- Original author: NetEase
- Platform: Nintendo Switch; PlayStation 4; PlayStation 5; Windows; Xbox One; Xbox Series X/S; iOS; Android;
- Type: Game engine
- License: Proprietary

= Messiah Engine =

Video game engine by NetEase

Messiah Engine is an in-house game engine developed by NetEase. It supports multiple platforms including iOS, Android, and PC, with a focus on mobile games.

==History==
Development of Messiah Engine began in 2007. It was first introduced in 2010, with its first game released in 2013. Zhao Yukun, head of the engine's development, said he was inspired by Edwin Catmull, who developed the Stochastic Sampling algorithm initially used by Pixar RenderMan. The first demo was shown to NetEase founder Ding Lei on an iPad mini 2. The engine now supports multiple platforms: iOS, macOS, Android, PC, PS4/PS5, Switch, and Xbox. NetEase demonstrated the engine at E3 2016 along with its game Tianxia. It has received more than 20 patents.

As of July 2021, the engine has been used to develop 9 games, including Diablo Immortal and Where Winds Meet, as well as many mobile games such as Knives Out, Eternal Arena, A Dream of Jianghu, The Legend of Glory, and Ace Racer.

==Features==

A major focus of Messiah Engine is efficiently taking advantage of multiple processors.
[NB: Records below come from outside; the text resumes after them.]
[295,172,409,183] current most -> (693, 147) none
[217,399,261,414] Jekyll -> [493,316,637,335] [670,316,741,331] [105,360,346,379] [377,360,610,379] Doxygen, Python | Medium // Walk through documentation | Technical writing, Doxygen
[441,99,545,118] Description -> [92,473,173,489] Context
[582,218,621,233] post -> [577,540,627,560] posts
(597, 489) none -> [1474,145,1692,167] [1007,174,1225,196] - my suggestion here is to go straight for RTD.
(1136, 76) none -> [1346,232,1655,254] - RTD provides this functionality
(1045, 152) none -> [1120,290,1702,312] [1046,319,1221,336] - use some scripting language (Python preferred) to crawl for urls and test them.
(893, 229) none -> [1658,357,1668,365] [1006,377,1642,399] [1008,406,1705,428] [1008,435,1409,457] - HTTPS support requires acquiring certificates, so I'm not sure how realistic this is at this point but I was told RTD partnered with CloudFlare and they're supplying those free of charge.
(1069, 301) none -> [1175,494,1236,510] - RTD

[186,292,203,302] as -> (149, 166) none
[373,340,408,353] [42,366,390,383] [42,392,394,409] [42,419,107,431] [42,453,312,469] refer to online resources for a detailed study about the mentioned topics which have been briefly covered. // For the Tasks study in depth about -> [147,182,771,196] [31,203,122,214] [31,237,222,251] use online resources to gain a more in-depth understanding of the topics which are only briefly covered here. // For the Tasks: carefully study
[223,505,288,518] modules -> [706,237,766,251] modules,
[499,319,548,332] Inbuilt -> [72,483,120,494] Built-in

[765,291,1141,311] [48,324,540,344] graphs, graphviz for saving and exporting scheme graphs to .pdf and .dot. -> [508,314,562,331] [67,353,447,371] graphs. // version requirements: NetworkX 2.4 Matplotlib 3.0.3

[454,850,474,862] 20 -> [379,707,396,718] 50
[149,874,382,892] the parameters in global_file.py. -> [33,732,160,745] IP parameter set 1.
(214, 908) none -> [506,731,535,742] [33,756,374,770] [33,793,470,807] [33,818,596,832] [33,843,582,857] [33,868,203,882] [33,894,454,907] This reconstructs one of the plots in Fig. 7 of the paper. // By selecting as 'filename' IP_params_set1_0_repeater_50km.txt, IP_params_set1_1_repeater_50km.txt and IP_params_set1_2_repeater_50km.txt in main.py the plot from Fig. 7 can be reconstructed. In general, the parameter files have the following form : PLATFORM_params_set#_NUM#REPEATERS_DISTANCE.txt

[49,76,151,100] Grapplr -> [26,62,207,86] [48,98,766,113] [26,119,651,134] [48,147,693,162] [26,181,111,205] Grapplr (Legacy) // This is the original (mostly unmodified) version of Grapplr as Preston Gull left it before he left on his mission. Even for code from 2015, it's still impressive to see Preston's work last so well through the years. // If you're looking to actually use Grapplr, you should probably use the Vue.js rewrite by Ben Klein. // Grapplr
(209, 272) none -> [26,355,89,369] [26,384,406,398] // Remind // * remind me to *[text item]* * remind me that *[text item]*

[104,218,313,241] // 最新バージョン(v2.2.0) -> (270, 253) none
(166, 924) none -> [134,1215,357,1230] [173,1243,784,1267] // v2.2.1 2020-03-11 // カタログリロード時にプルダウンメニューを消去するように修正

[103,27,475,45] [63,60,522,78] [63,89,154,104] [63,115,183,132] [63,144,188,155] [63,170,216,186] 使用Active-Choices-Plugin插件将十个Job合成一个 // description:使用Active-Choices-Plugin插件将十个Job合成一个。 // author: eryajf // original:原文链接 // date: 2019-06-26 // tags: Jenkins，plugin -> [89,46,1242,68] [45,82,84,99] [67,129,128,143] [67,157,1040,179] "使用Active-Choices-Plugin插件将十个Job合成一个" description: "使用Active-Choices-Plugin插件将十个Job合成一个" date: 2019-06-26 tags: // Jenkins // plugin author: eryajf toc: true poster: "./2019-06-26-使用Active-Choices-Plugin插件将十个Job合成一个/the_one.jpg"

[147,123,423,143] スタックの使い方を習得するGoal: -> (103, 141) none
Besides general rendering, physics, and UI threads, Messiah Engine attempts to break down jobs even further into "execution slices," with a queue to manage task dependencies. To support multiple platforms, Messiah Engine uses a hardware abstraction layer composed of three layers: algorithm, translation, and device driver.

The engine supports physically based rendering and real time global illumination.